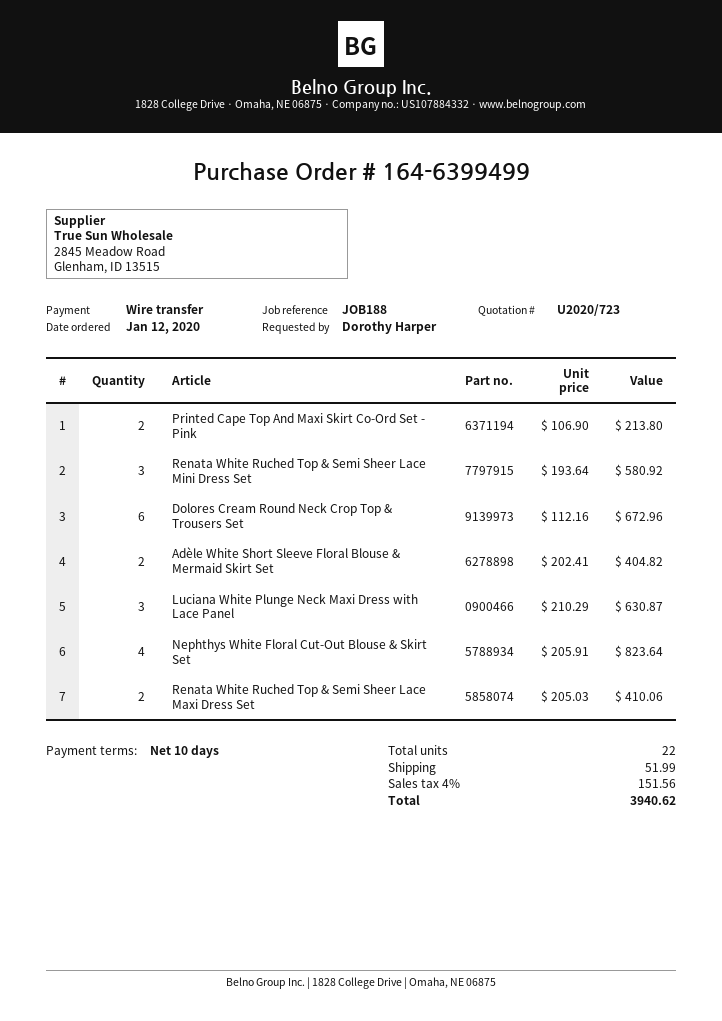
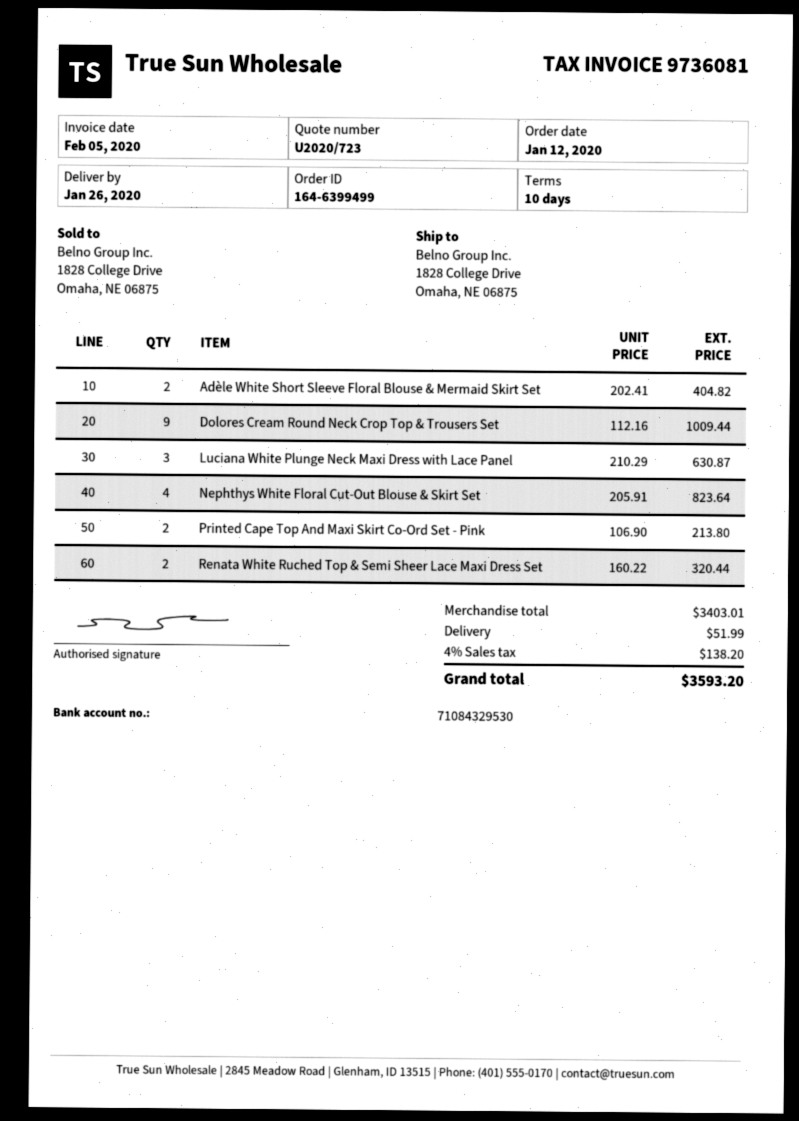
Renata White Ruched Top & Semi Sheer Lace Mini Dress Set: 3 x 193.64 = 580.92 -> none
Dolores Cream Round Neck Crop Top & Trousers Set: 6 x 112.16 = 672.96 -> 9 x 112.16 = 1009.44
Renata White Ruched Top & Semi Sheer Lace Maxi Dress Set: 2 x 205.03 = 410.06 -> 2 x 160.22 = 320.44
tax: 4% = 151.56 -> 4% = 138.20
total: 3940.62 -> 3593.20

━━━━━━━━━━

# Instructions to follow
Only a number is expected: the count of lines in the data that contain the word "Renata".

# Exercise output
2